Как бы там ни было, но сцену со слезами никто не вспоминал, опасаясь моего гнева.
— Гюзель Аркадьевна, — Юрий Григорьевич вздохнул и внимательно посмотрел мне в глаза, — надо ехать!
— Куда? — слезы отступили, освободив горло от душащего комка.
— В Магадан, в Башкирию, Нижний Тагил, куда хотите, — Юрий Григорьевич обвел рукой карту.
Карта страны висела на соседней стене и отличалась от областной лишь размерами.
Наше подразделение чаще всего объезжало Ленинградскую область, мы редко мотались по России, и потому карта страны обладала гораздо меньшими размерами.
— Зачем?
— Надо посмотреть филиалы «Петромебели». Я не верю, что никаких следов не осталось, так не бывает.

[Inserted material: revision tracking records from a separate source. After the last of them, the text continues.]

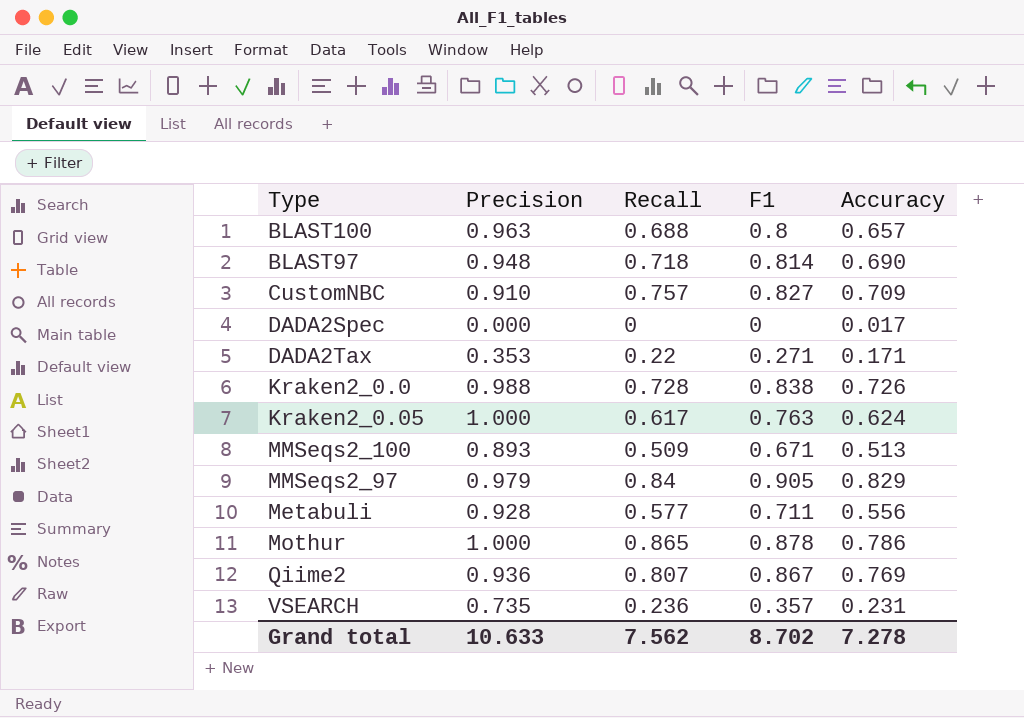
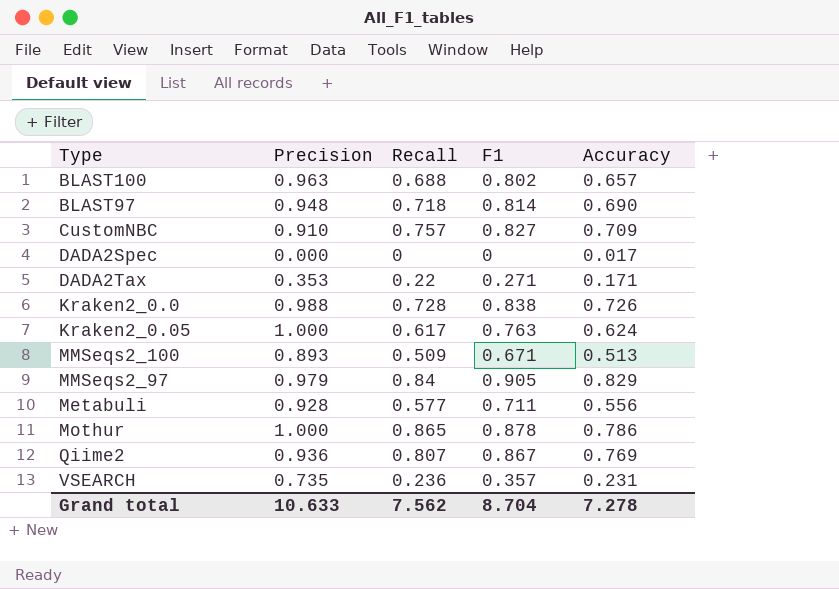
BLAST100 | F1: 0.8 -> 0.802
Grand total | F1: 8.702 -> 8.704

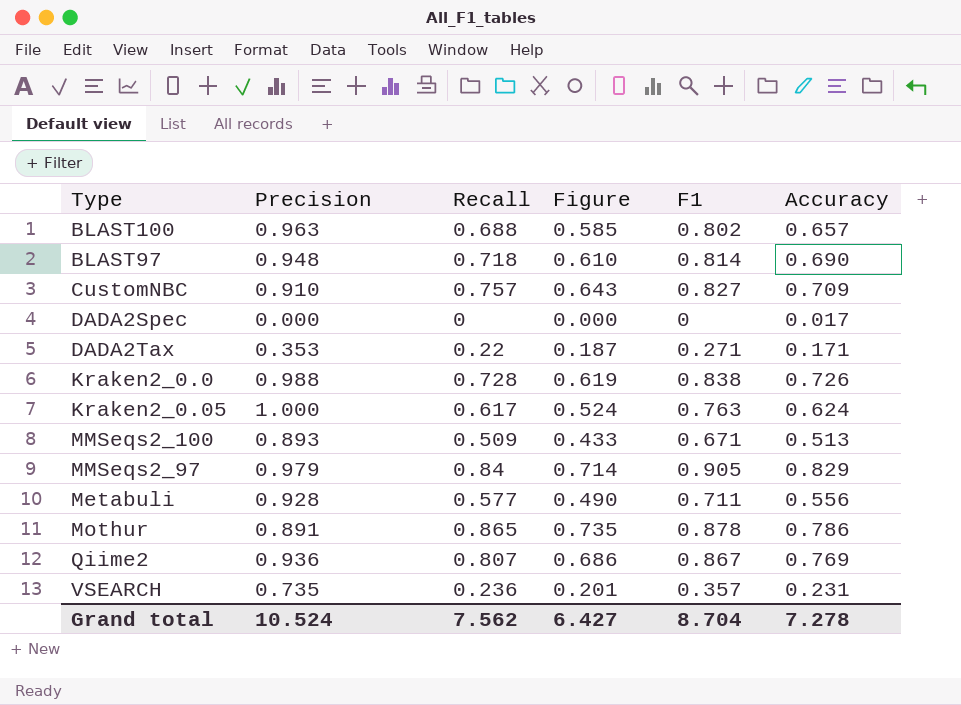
column Figure | formula: none -> [Recall] * 0.85
Mothur | Precision: 1.000 -> 0.891
Grand total | Precision: 10.633 -> 10.524

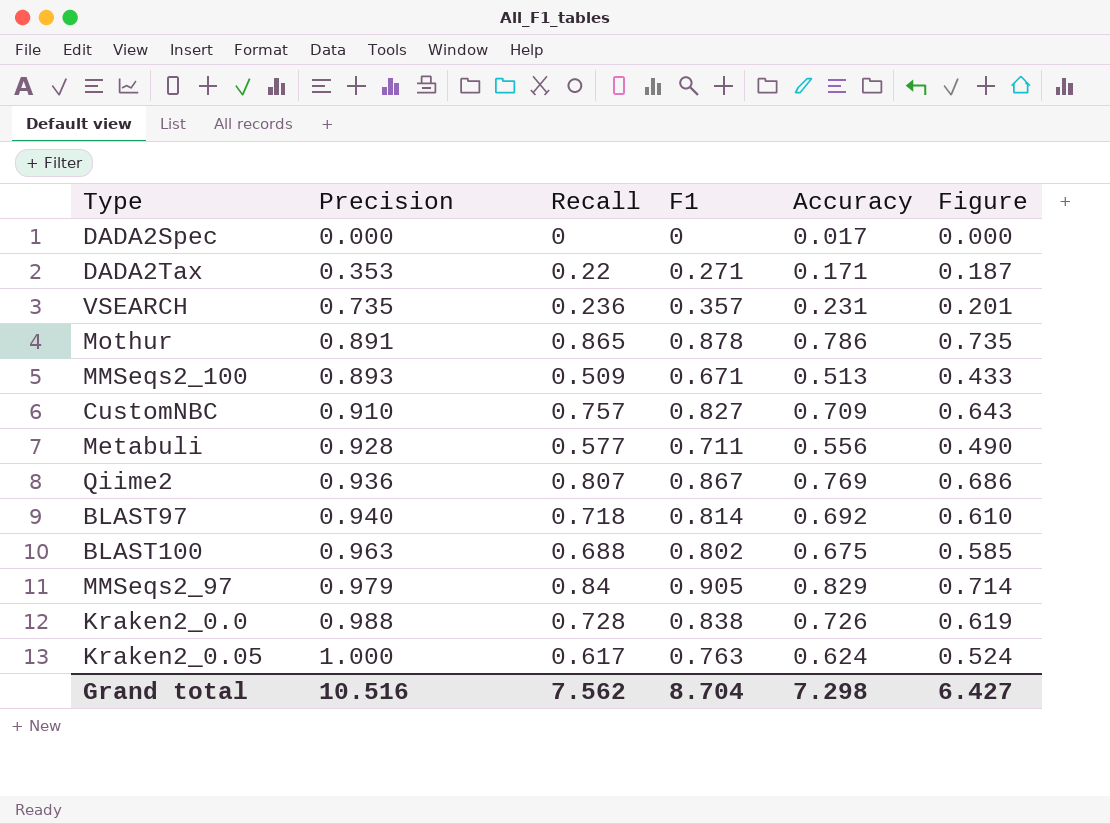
row order: none -> Precision ascending
column Figure | position: 4 -> 6
BLAST97 | Precision: 0.948 -> 0.940
BLAST97 | Accuracy: 0.690 -> 0.692
BLAST100 | Accuracy: 0.657 -> 0.675
Grand total | Precision: 10.524 -> 10.516
Grand total | Accuracy: 7.278 -> 7.298

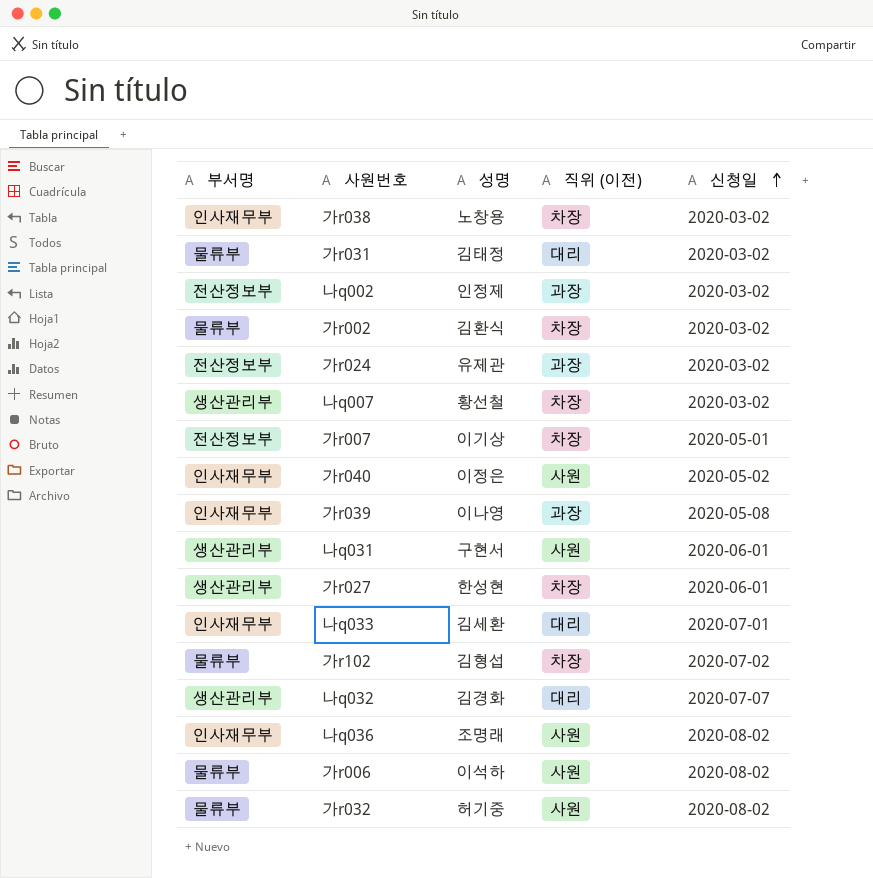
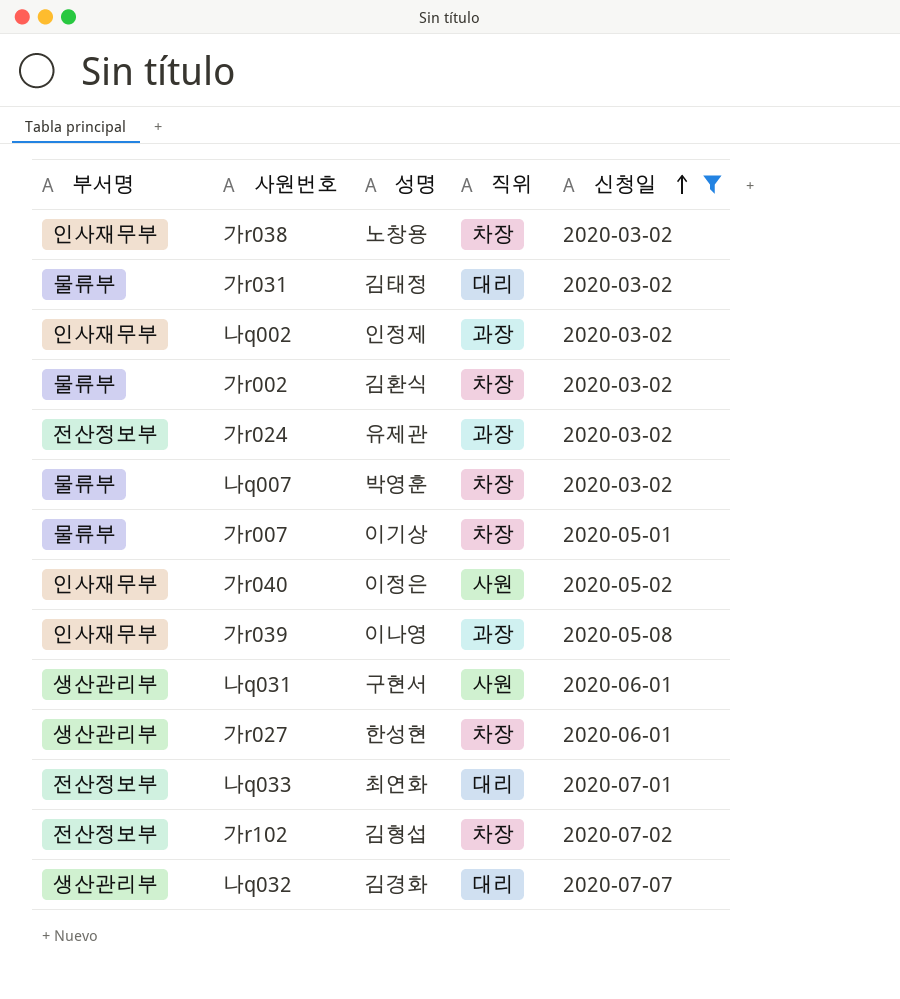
filter: none -> 신청일 != 2020-08-02
column name: 직위 (이전) -> 직위
나q002 | 부서명: 전산정보부 -> 인사재무부
나q007 | 부서명: 생산관리부 -> 물류부
나q007 | 성명: 황선철 -> 박영훈
가r007 | 부서명: 전산정보부 -> 물류부
나q033 | 부서명: 인사재무부 -> 전산정보부
나q033 | 성명: 김세환 -> 최연화
가r102 | 부서명: 물류부 -> 전산정보부

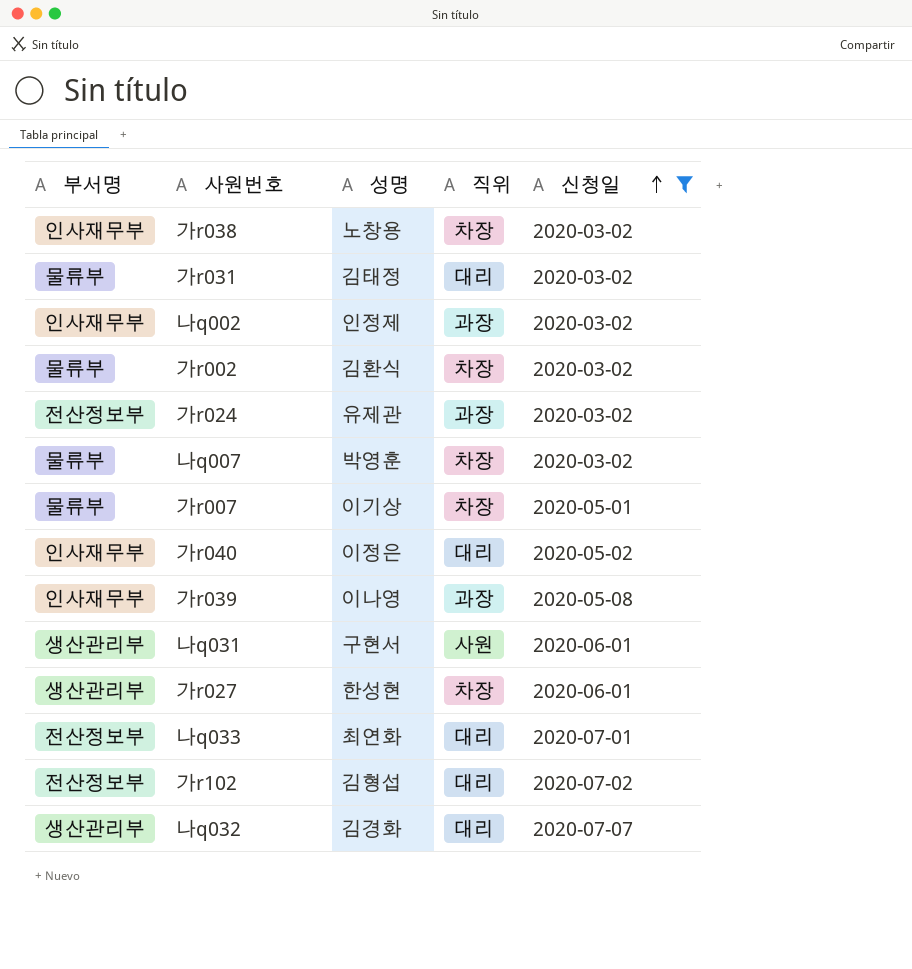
가r040 | 직위: 사원 -> 대리
가r102 | 직위: 차장 -> 대리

Какие-то следы все равно затерялись, пусть не в Питере, но там, в провинции, может, что-нибудь вы найдете.
— Я не могу ехать за «что-нибудь», — я мигом повеселела. Мне захотелось шутить, прикалываться, острить. — Я могу ехать за туманом, за деньгами, за запахом тайги, а за «что-нибудь» не могу. Дайте мне ваш талмуд, я начну его изучать. К вечеру определюсь с местом выезда и оформлю командировку. Мне надо выбрать город, выберу тот, куда чаще всего выезжал Сухинин.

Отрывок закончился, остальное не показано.